Experimental investigation on thermochemical phenomena in SiFRP.

Kenichi Hirai, Yoshiki Matsuura, Kiyoshi Kinefuchi, Toru Kamita.

Advanced Composite Materials, Volume 21, Issue 5-6, 2012.

IHI Aerospace Co., Ltd, Technologies Development Department, Fujiki 900, Tomioka-shi, Gunma, 370-2307, Japan.

Japan Aerospace Exploration Agency, 2-1-1 Sengen, Tsukuba-shi, Ibaraki, 305-8505, Japan.

 

 

Abstract

 

This study focuses on understanding and modeling the physical phenomena that occur in degraded zones of silica-phenolic (SiFRP) materials under exposure to high-temperature gasses when applied to a liquid rocket engine (LRE) combustor. Although understanding and modeling these phenomena is considered essential in designing an LRE combustor, few studies on these fields can be found in the available literature. Basically, it is well known that when ablators are heated, a pyrolysis reaction proceeds in them, forming three distinct zones: a charred, a decomposed, and a virgin zone.
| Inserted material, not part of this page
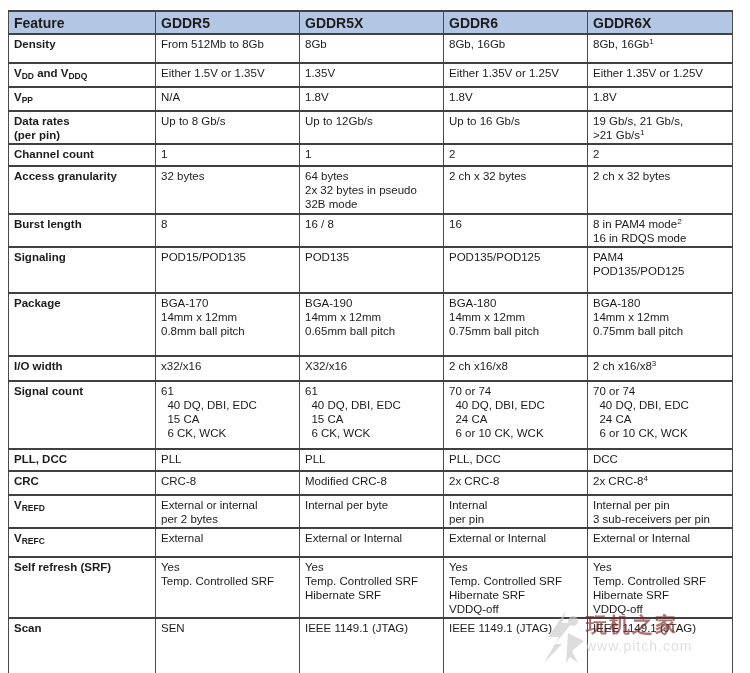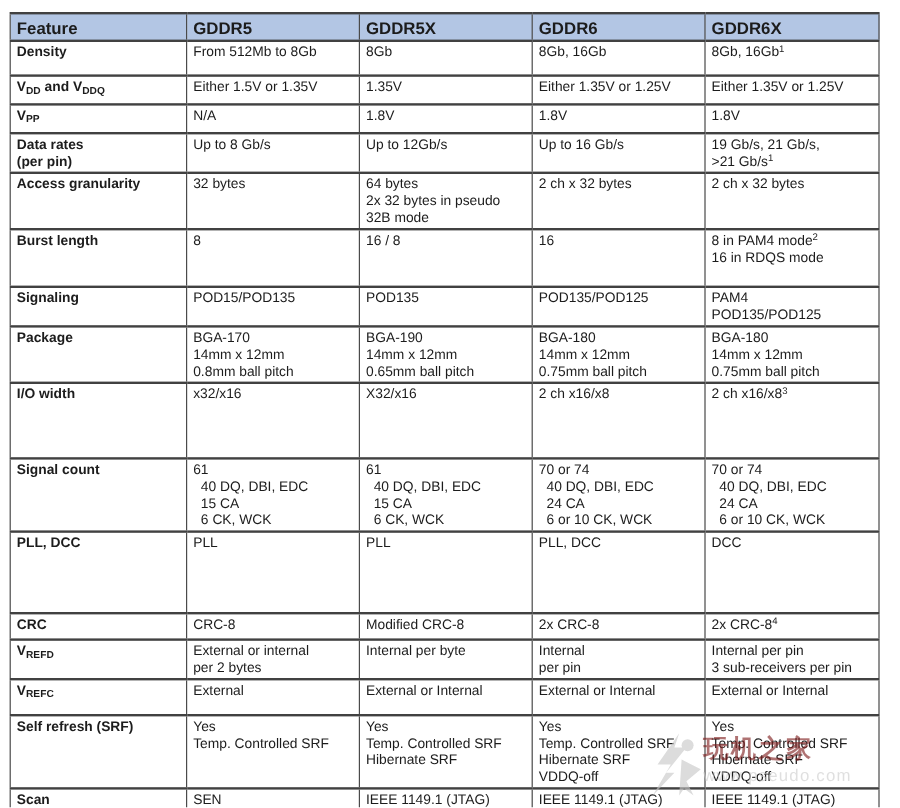"Channel count" tr { html: none -> <tr> <td> <div><span>Channel count</span></div> </td> <td> <div><span>1</span></div> </td> <td> <div><span>1</span></div> </td> <td> <div><span>2</span></div> </td> <td> <div><span>2</span></div> </td> </tr> }
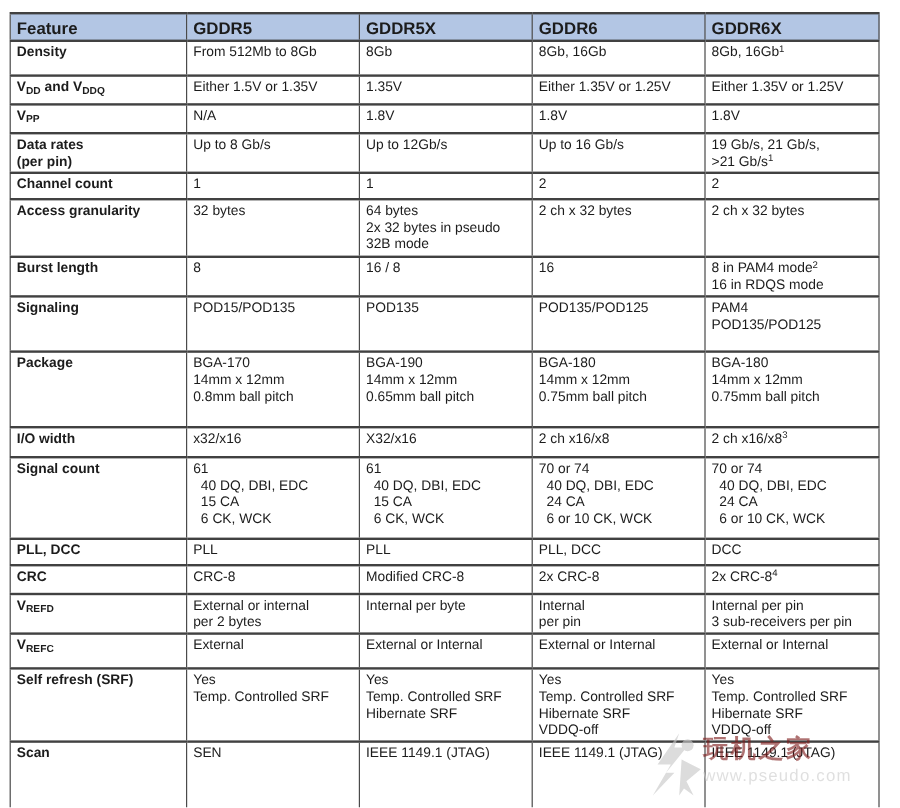"www.pseudo.com" div.wm-url { text: www.pseudo.com -> www.pitch.com }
The obtainable information for the thermal response of SiFRP in ground-firing tests is classified in two categories. The first category involves the equilibrium state characteristics after a long time has elapsed following burnout. This refers to the degraded thickness distribution, which reflects 3D information (the combustor’s inner surface x the thickness direction) regarding the heat load distribution over the entire combustor’s inner surface, owing to the highly insulating nature of SiFRP. The second category involves the transient characteristics of the propagation of the degraded zones in SiFRP, which can be detected using an ultrasonic testing (UT) method. In this paper, the progress of in-depth phenomena of SiFRP and their physical variations were intentionally studied. Our aim was to clarify and specify the quantitative threshold values of the interface points that characterize each degraded zone and the UT reflection point, and then express these values in terms of physical quantities that could appear in a numerical analysis.